Description: Subject motion during fMRI can affect our ability to accurately measure signals of interest. In recent years, frame censoring—that is, statistically excluding motion-contaminated data within the general linear model using nuisance regressors—has appeared in several task-based fMRI studies as a mitigation strategy. However, there have been few systematic investigations quantifying its efficacy. In the present study, we compared the performance of frame censoring to several other common motion correction approaches for task-based fMRI using open data and reproducible workflows. Eight datasets were chosen representing eleven tasks in child, adolescent, and adult participants. Performance was quantified using maximum t-values in group analyses, and ROI-based mean activation and split-half reliability in single subjects.

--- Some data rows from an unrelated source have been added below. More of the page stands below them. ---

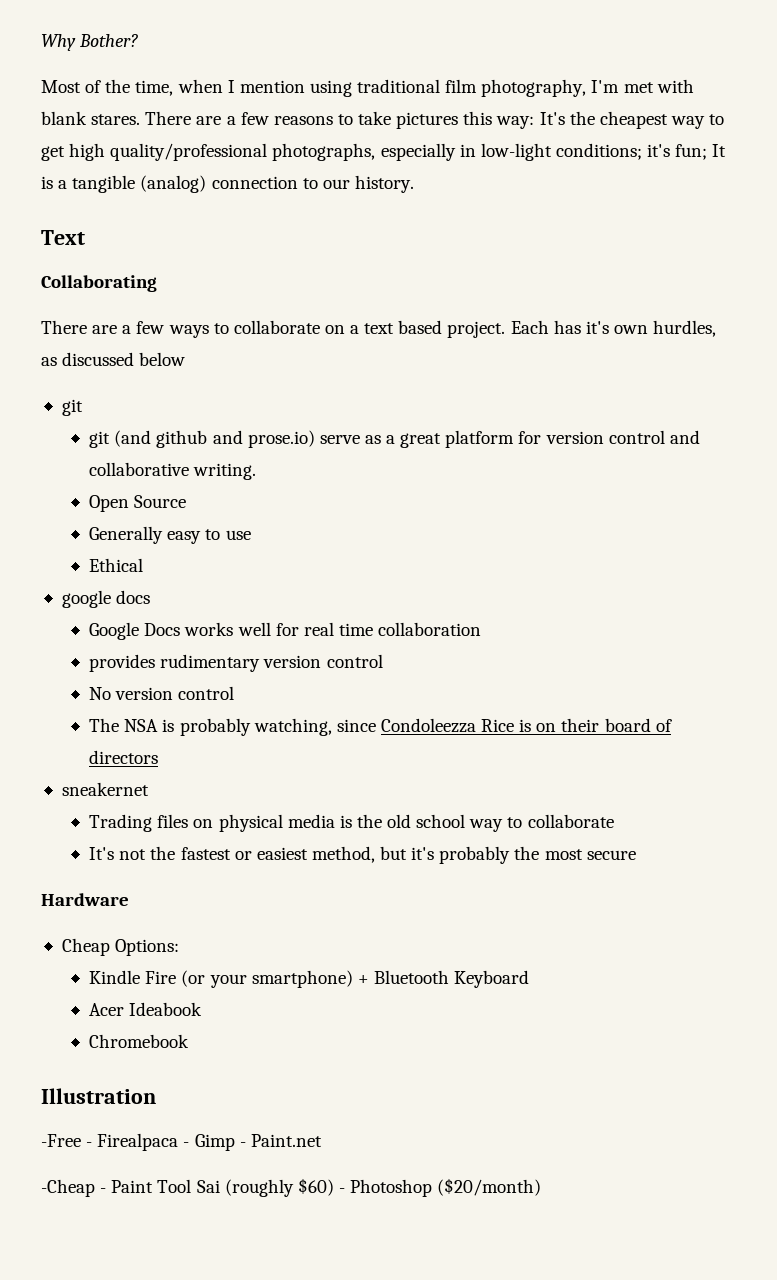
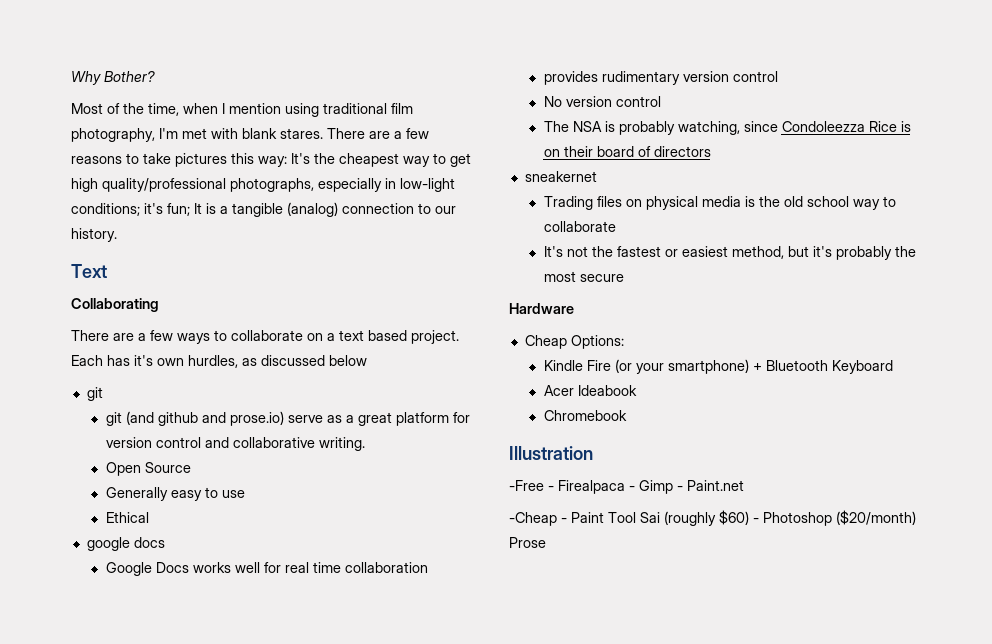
- -Cheap - Paint Tool Sai (roughly $60) - Photoshop ($20/month)
+ -Cheap - Paint Tool Sai (roughly $60) - Photoshop ($20/month) Prose

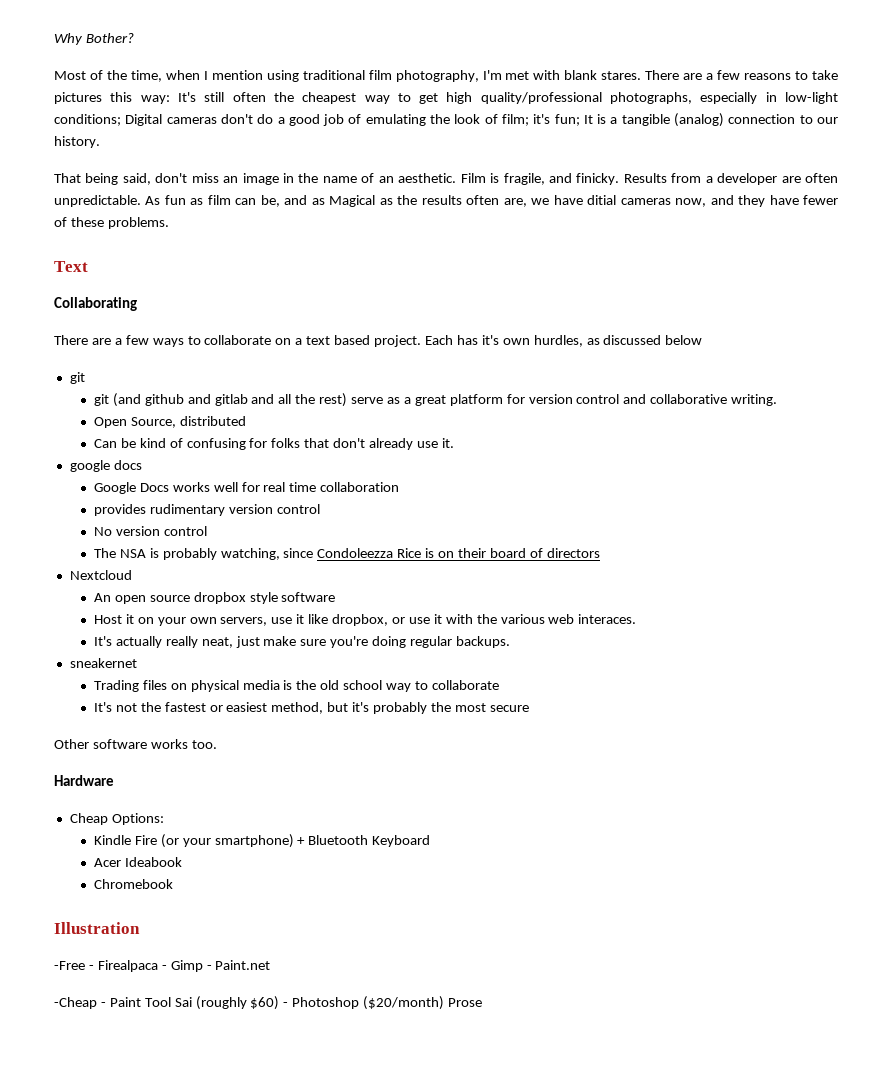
- There are a few reasons to take pictures this way: It's the cheapest way to get high quality/professional photographs, especially in low-light conditions; it's fun; It is a tangible (analog) connection to our history.
+ There are a few reasons to take pictures this way: It's still often the cheapest way to get high quality/professional photographs, especially in low-light conditions; Digital cameras don't do a good job of emulating the look of film; it's fun; It is a tangible (analog) connection to our history.
+ That being said, don't miss an image in the name of an aesthetic. Film is fragile, and finicky. Results from a developer are often unpredictable. As fun as film can be, and as Magical as the results often are, we have ditial cameras now, and they have fewer of these problems.
- git (and github and prose.io) serve as a great platform for version control and collaborative writing.
+ git (and github and gitlab and all the rest) serve as a great platform for version control and collaborative writing.
- Open Source
- Generally easy to use
- Ethical
+ Open Source, distributed
+ Can be kind of confusing for folks that don't already use it.
+ Nextcloud
+ An open source dropbox style software
+ Host it on your own servers, use it like dropbox, or use it with the various web interaces.
+ It's actually really neat, just make sure you're doing regular backups.
+ Other software works too.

We compared frame censoring to the use of 6 and 24 canonical motion regressors, wavelet despiking, robust weighted least squares, and untrained ICA-based denoising. Thresholds used to identify censored frames were based on both motion estimates (FD) and image intensity changes (DVARS). Relative to standard motion regressors, we found consistent improvements for modest amounts of frame censoring (e.g., 1–2% data loss), although these gains were frequently comparable to what could be achieved using other techniques. Importantly, no single approach consistently outperformed the others across all datasets and tasks. These findings suggest that although frame censoring can improve results, the choice of a motion mitigation strategy depends on the dataset and the metric of interest. None of the methods investigated is unequivocally optimal in all situations.